El tiempo es la emoción que le ponemos a cada instante vivido y no, la importancia de lo que hagamos para rellenar cada uno de esos momentos. Con quién compartamos ese instante o la necesidad de crear ese momento para poder compartirlo. Por eso es importante valorar su esencia, en vez de su utilidad o su trascendencia. Los mejores días no fueron , apuesto lo que sea, los de las celebraciones, o el éxito con el que se alcanzó celebrar ese día, si no los de los preparativos, las sonrisas, los abrazos y la compañía de quid nos hizo no sentirnos solos. Pero quizás valoremos más los días en función al cúmulo de cosas útiles finalizadas con éxito, o al menos útiles desde nuestra propia perspectiva o punto de vista particular. Punto de vista completamente erróneo, al menos para los que vivimos, en vez de esperar para poder vivir plenamente.
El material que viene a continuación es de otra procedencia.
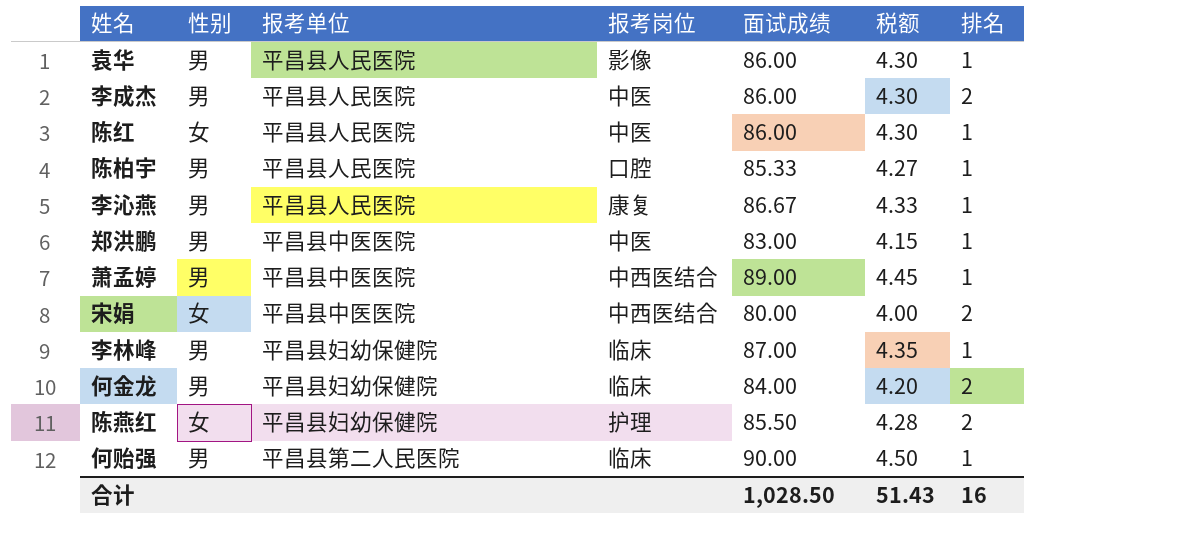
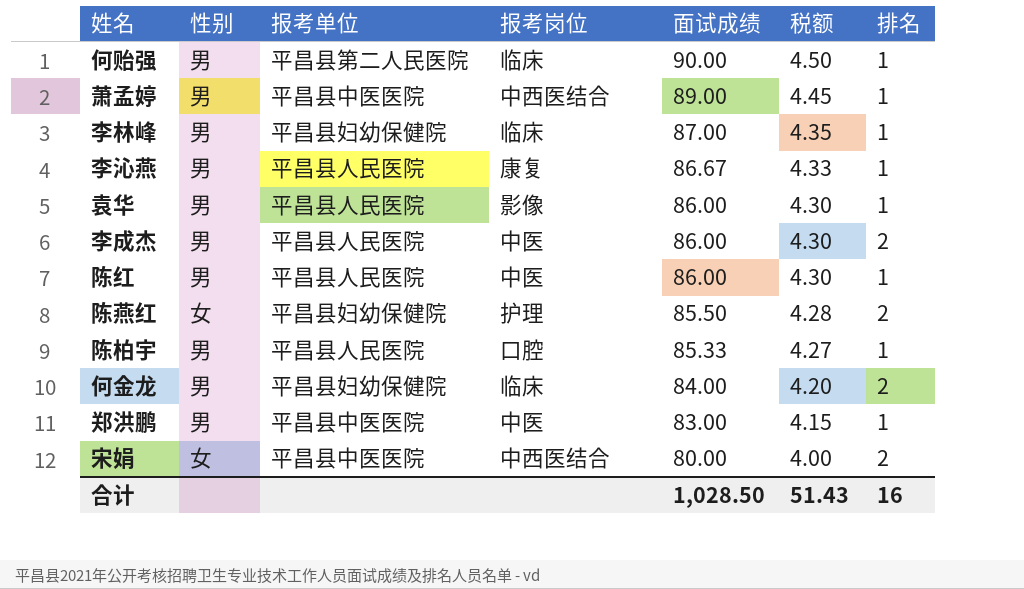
row order: none -> 面试成绩 descending
陈红 | 性别: 女 -> 男

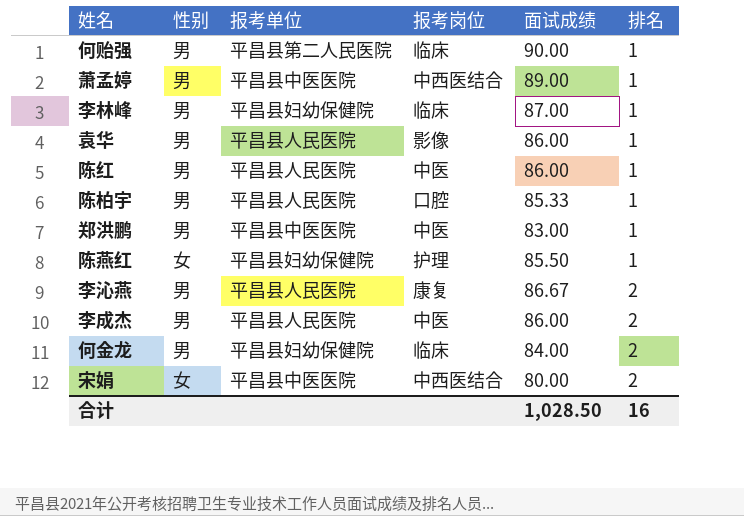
row order: 面试成绩 descending -> 排名 ascending
column 税额 | formula: [面试成绩] * 0.05 -> none
陈燕红 | 排名: 2 -> 1
李沁燕 | 排名: 1 -> 2

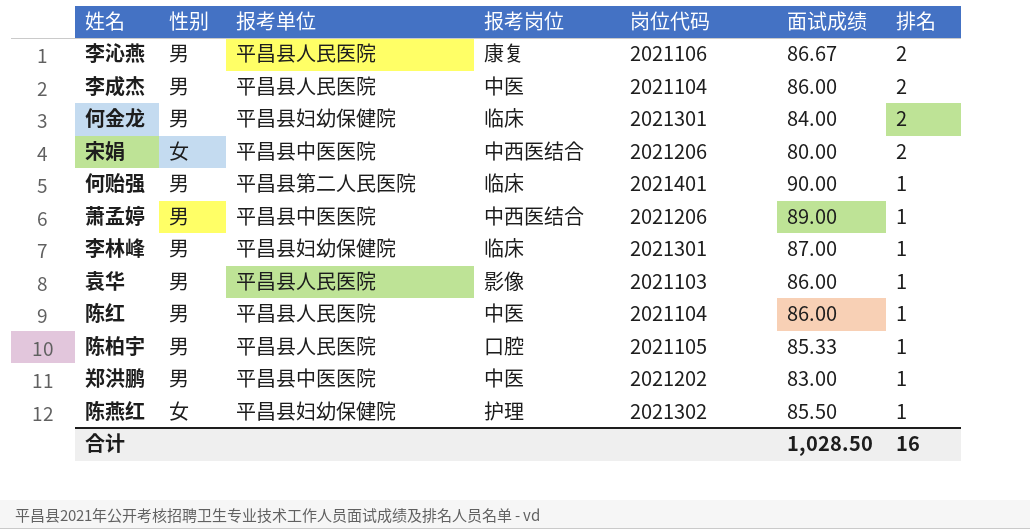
row order: 排名 ascending -> 排名 descending
column 岗位代码 | position: none -> 5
Para los que luchamos por hacer cada vez más grandes los ratitos de confesiones en el sofá, o las postales a mano, los mensajes escritos con tu mejor letra en globos de colores o las notas pegadas siguiendo las técnicas más rudimentarias y eficaces, detrás de la puerta. Algunas veces (la mayor parte de ellas) somos poseedores eficaces de los mejores momentos, los recuerdos más hermosos, los mejores proyectos y la mejor compañía para llevarlos a cabo ¿Qué es lo que falla entonces?
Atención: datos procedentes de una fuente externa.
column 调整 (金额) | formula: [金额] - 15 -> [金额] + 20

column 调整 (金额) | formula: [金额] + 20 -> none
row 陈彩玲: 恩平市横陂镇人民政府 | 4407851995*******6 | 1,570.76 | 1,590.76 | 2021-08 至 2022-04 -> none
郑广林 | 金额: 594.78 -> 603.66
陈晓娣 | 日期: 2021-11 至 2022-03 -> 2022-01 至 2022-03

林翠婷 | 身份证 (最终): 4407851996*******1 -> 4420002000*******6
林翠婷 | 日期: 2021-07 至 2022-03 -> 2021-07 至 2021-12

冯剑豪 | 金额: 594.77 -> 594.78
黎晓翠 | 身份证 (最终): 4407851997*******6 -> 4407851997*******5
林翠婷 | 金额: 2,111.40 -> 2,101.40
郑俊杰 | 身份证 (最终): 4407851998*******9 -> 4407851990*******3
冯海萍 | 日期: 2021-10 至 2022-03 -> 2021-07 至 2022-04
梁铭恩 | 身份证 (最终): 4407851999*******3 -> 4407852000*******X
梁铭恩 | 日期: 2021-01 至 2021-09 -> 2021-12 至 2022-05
PERMITIRNOS SER PERSONAS FELICES

Darnos a nosotros mismos la oportunidad de empezar de cero tantas y cuantas veces sea necesario, perdonando nuestra falta de amor por nosotros mismos y por quienes nos llenan de ilusión, fe y esperanza en el día a día. Valoramos lo que nos falta (siempre nos va a faltar algo) en vez de lo que tenemos y ciertamente de forma tan devastadora y egoísta que le robamos la energía, a quienes darían lo que fuese por vernos bien de una vez por todas. Nos consolamos al cobijo de “yo hago todo lo que puedo” cuando todo lo que podemos, se redice al esfuerzo constante de todos por poner amor donde falta tantas veces y donde la solución la ponen los que ponen el amor y las ganas. Necesitamos puntos de inflexión de la vida, para darle valor a lo que relente lo tiene, necesitamos las pérdidas para cesar en nuestro egoísmo y en nuestro afán por vivir a prisa, como si las cuentas que se nos rindiese se midiera en el total de tareas finalizadas, en vez del grado de satisfacción y felicidad que pusimos en todo lo que comenzamos.